As we count down to The Rise of Skywalker (Dec. 20), Entertainment Weekly critic Darren Franich is looking back on every film in the Star Wars franchise. Last week: Everyone’s an orphan and nobody cares. Next week: A perv sluglord throws a party above some all-consuming desert dentata. This week: The good one.
Nothing works in The Empire Strikes Back. The Millennium Falcon can’t jump to lightspeed, and the failing hyperdrive cackles like a wheezing hyena. The rebel airspeeders can’t go searching for lost Luke Skywalker (Mark Hamill) because the engineers are “having some trouble adapting them to the cold.” Bad weather is a primary antagonist. The Tauntauns are Hoth locals — billy-goated camel raptors, fleece white as New York snow — and even they have trouble with the planet’s bitter chill. One beast twitches into a frozen death gurgle, and so Han Solo (Harrison Ford) improvises a sleeping bag from pure carcass.

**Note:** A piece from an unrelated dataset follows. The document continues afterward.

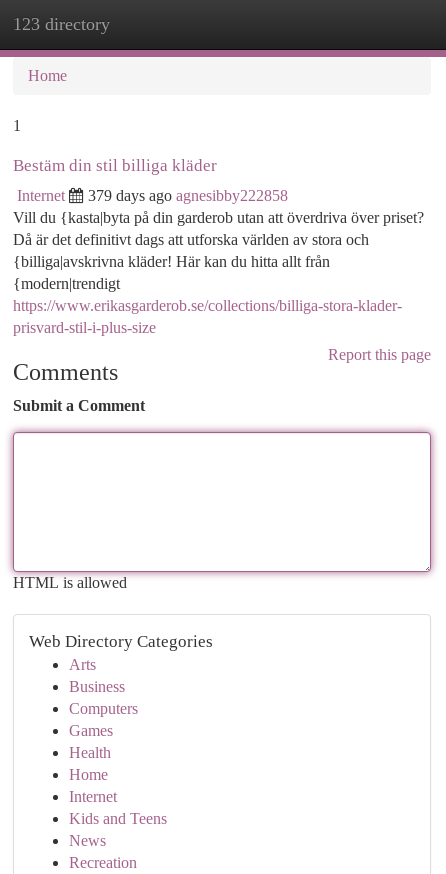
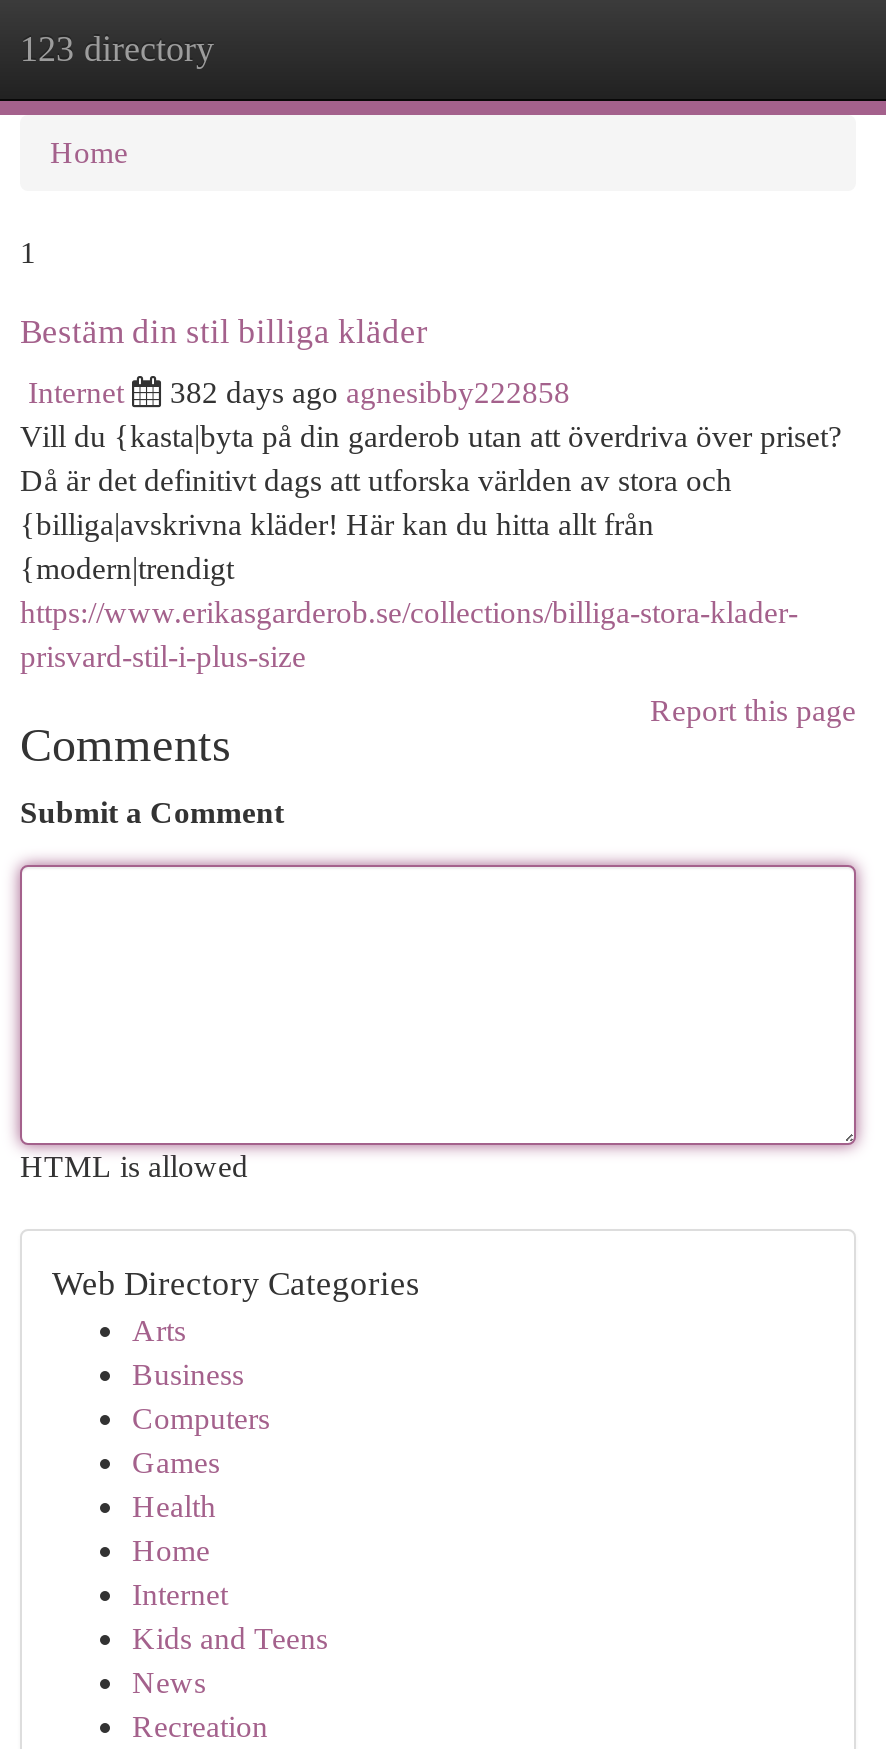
- 379 days ago agnesibby222858
+ 382 days ago agnesibby222858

That’s a fun DIY project, in a movie full of tinkering. We first see Chewbacca (Peter Mayhew) welding on the Falcon exterior. Han takes a turn with the welding torch, tells Chewie to flip a switch — and explosions sizzlepop at his feet. Half the cast spends half the running time fixing the Falcon, like refugees baling water off a Swiss cheese lifeboat. C-3PO (Anthony Daniels) talks to the ship directly, computer to computer. Leia (Carrie Fisher) is welding right before she kisses Han the first time. R2-D2 (Kenny Baker) finally fixes the hyperdrive, so here’s the pulse-pounding climax: An engine, working.

In any DIY project, the first couple of plans will always fail. You have to improvise. The AT-ATs have armor “too strong for blasters,” Luke tells his Rogue Squadron. So the pilots weaponize harpoons and tow cables. For artillery, that’s positively janitorial — and later, the Falcon will escape the Imperial fleet by blending into Imperial garbage.
Meanwhile, even the most trustworthy pieces of space tech prove faulty. “All the scopes are dead,” Luke warns R2-D2 when they hit Dagobah’s atmosphere, “I can’t see a thing!” Across the galaxy, an Imperial officer declares that the Millennium Falcon “no longer appears on our scopes,” so that’s another captain squeezed breathless by the Dark Side. Don’t trust the scopes: Wasn’t that the big note Obi-Wan (Alec Guinness) gave Luke on his Death Star run? Now the Rebels keep hiding in plain sight, while flummoxed Empire types stare feverishly down at their screens. Luke sneak-attacks an AT-AT from underneath. Han hides the Falcon in a Star Destroyer’s blind spot.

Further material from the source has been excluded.